Whether you’re retiring on a healthy nest egg or trying to find ways to retire on very little, you should be thinking very carefully about two things: your assets and potential financial emergencies.

Many Americans don’t have enough cash on hand to handle even relatively affordable surprise expenses, and retirees all too often form retirement plans and budgets that rely on good luck to stay afloat. Many of us are one unexpected illness or other crisis away from financial disaster.

If and when you’re faced with unexpected expenses, you may find that you don’t have enough cash to cover them. But that doesn’t mean that you don’t have enough wealth to stay afloat. It’s possible that you need to convert some of your assets into cash.

Assets and liquidity

To understand the issue here, you need to know about assets and liquidity.

“Assets” are simply things that you own which have value. Liquidity refers to how quickly those things can be “liquidized” — that is, transferred into cash or some other easy-to-spend form of value. Cash is something that you can take to the grocery store and use to buy groceries; your house is not, making it illiquid. Your house is still valuable though, and it’s likely one of your biggest assets.

So when you’re facing down big medical bills or some other unexpected expense in old age, you may find yourself struggling to figure out how to convert an asset like your house into cash that you can use now. Compounding the trickiness is that even if your house were highly liquid, you might not want to sell it.

So how can you get cash out of an asset without losing it? What assets can you part with that are worth decent amounts of cash?

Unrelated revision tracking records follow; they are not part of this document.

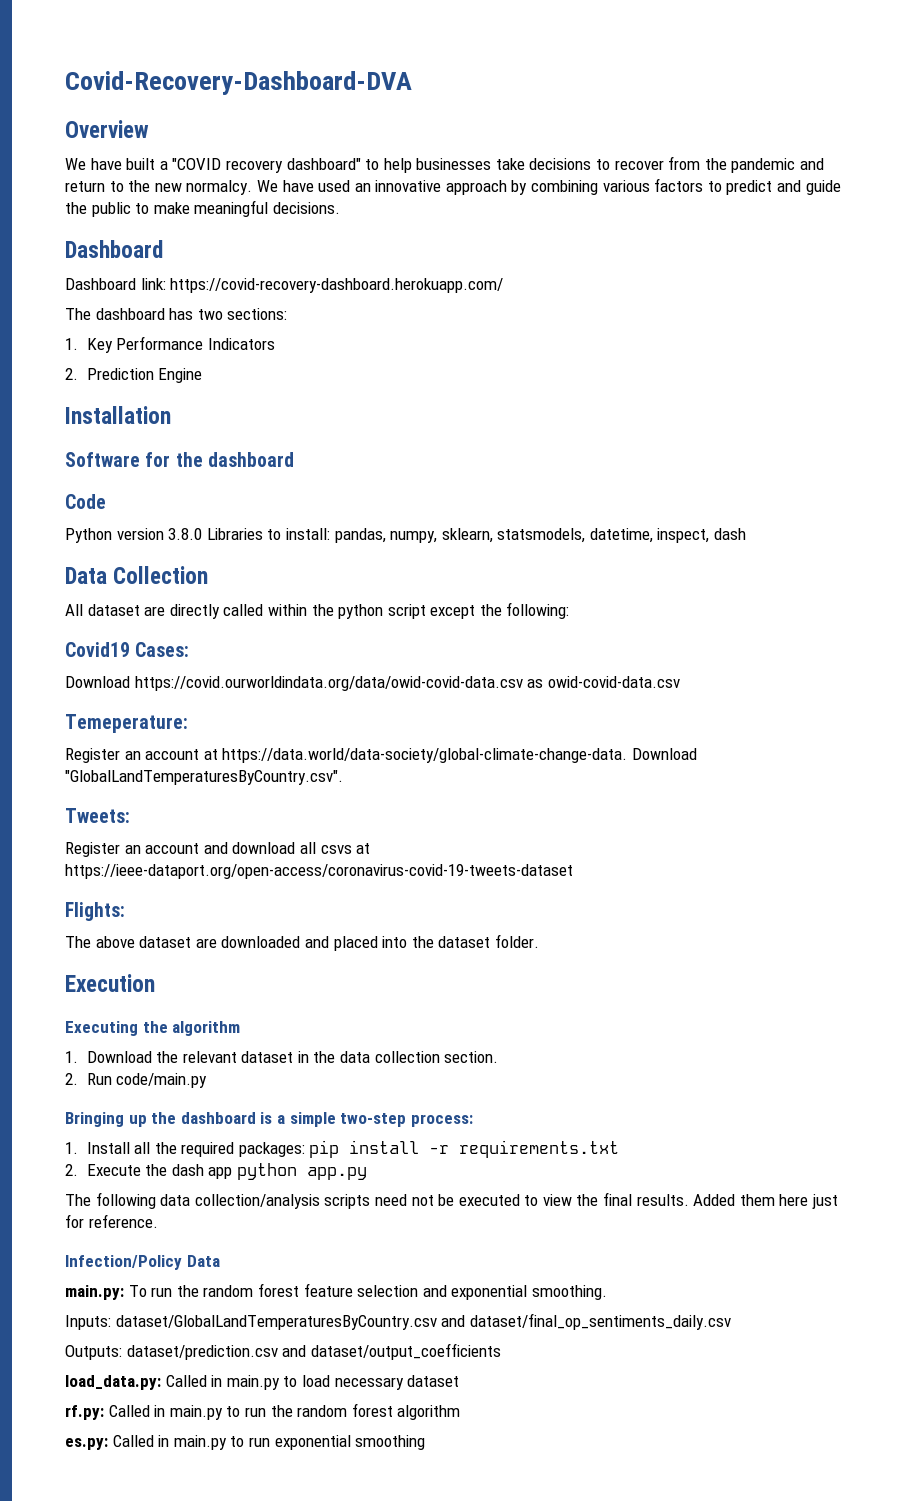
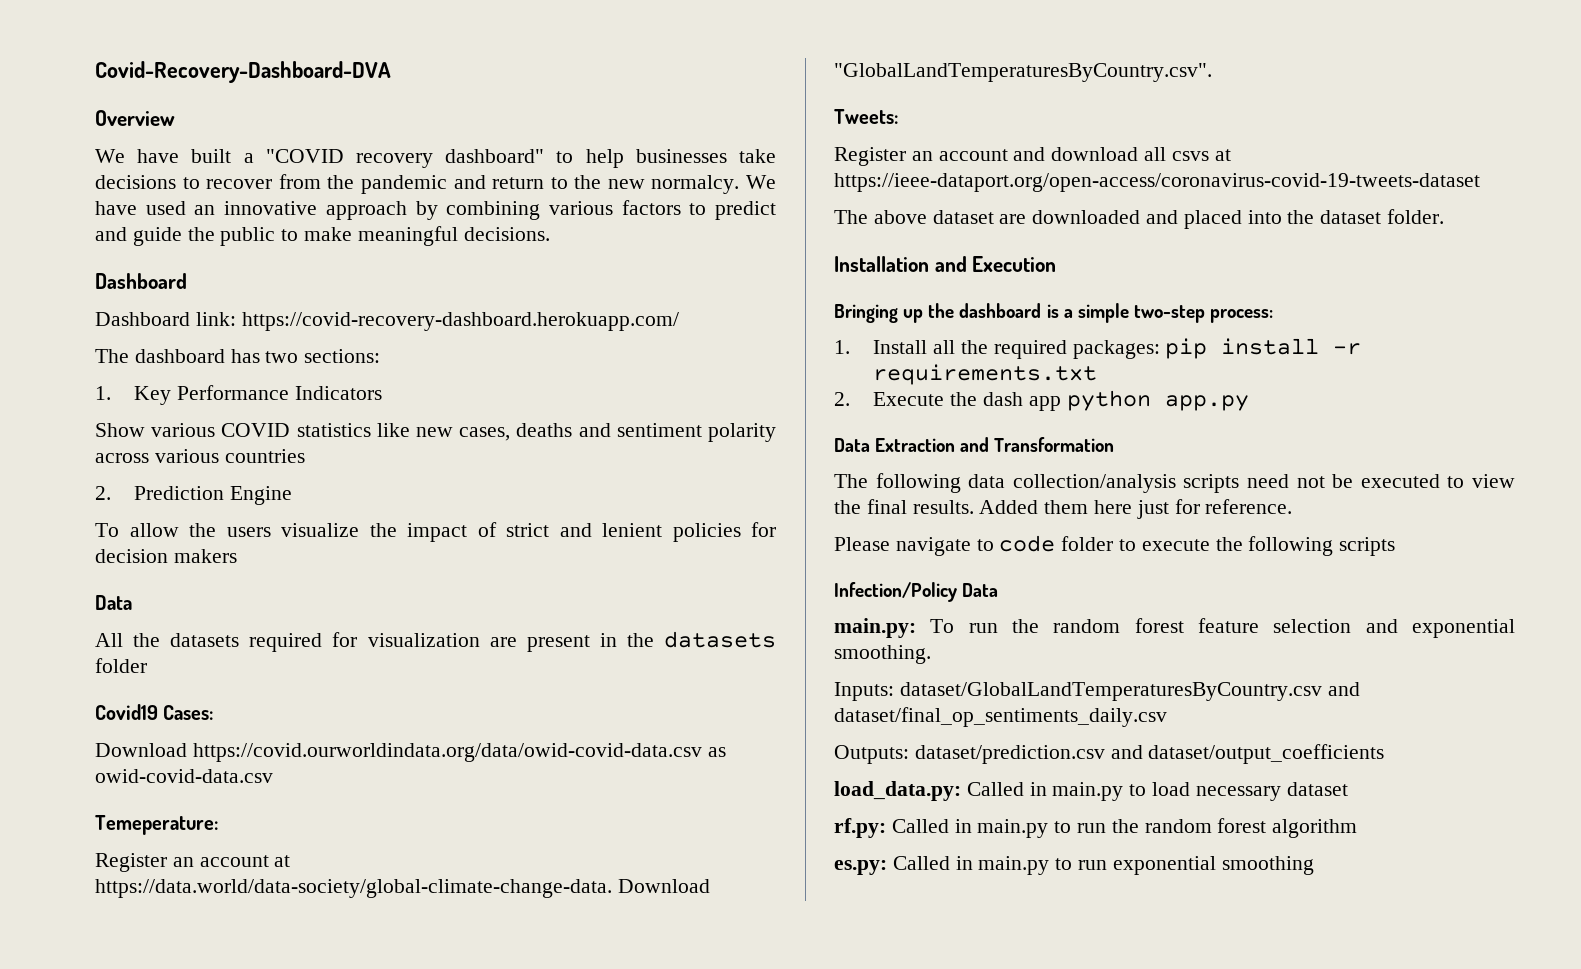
[65,368,203,383] [65,406,171,424] [65,452,294,467] [65,494,106,509] [65,528,747,543] [65,566,209,584] 2. Prediction Engine // Installation // Software for the dashboard // Code // Python version 3.8.0 Libraries to install: pandas, numpy, sklearn, statsmodels, datetime, inspect, dash // Data Collection -> [95,423,776,442] [95,449,305,463] [95,486,293,505] [95,522,776,542] [95,549,237,563] [95,595,132,610] Show various COVID statistics like new cases, deaths and sentiment polarity across various countries // 2. Prediction Engine // To allow the users visualize the impact of strict and lenient policies for decision makers // Data
[87,602,570,619] dataset are directly called within the python script except the following: -> [133,631,777,652] [95,658,147,673] the datasets required for visualization are present in the datasets folder
[65,902,125,921] // Flights: -> (1480, 182) none
(539, 941) none -> [834,256,967,272] Installation and
[65,1021,241,1036] [65,1051,499,1063] [65,1073,208,1088] // Executing the algorithm // 1. Download the relevant dataset in the data collection section. // 2. Run code/main.py -> (1057, 264) none
(367, 1173) none -> [834,437,1115,452] // Data Extraction and Transformation
(158, 1221) none -> [834,535,1396,556] // Please navigate to code folder to execute the following scripts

Getting cash from your assets

There are two ways to use your assets to generate cash. The first is obvious: sell them. But many of your assets are very important to your daily life at this point. “I don’t want to sell my house or my car,” you wonder, “So what can I sell?” Here’s what you should think next: “I should be selling my life insurance!”

Yes it is possible — relatively easy, in fact — to sell your life insurance benefits before you receive them. That’s a great way to get cash that you otherwise would never see (by definition, your life insurance will pay out only after your passing). And getting the cash now means that you can pay down debts, afford medical care, and live more comfortably for the remainder of your life. That could result in benefits to your heirs that far outweigh the cost of the lost insurance settlement.

The second way to get cash out of your assets is to get a loan using them as collateral. You can do this with your home, and one of the most popular methods is the reverse mortgage. Under the terms of a reverse mortgage, you’ll get cash each month instead of paying it as you would with a traditional mortgage. You can live in your home for as long as you’re around, and then your heirs will pay off the loan either in cash or by selling your house.

Not sure what the right move for you is? Never fear: you can turn to the experts for help. You should hire a financial advisor or, if you feel that’s beyond what you can afford, look for free financial help through programs at your local senior center or library. The money pros will know how to help you make the most of your situation.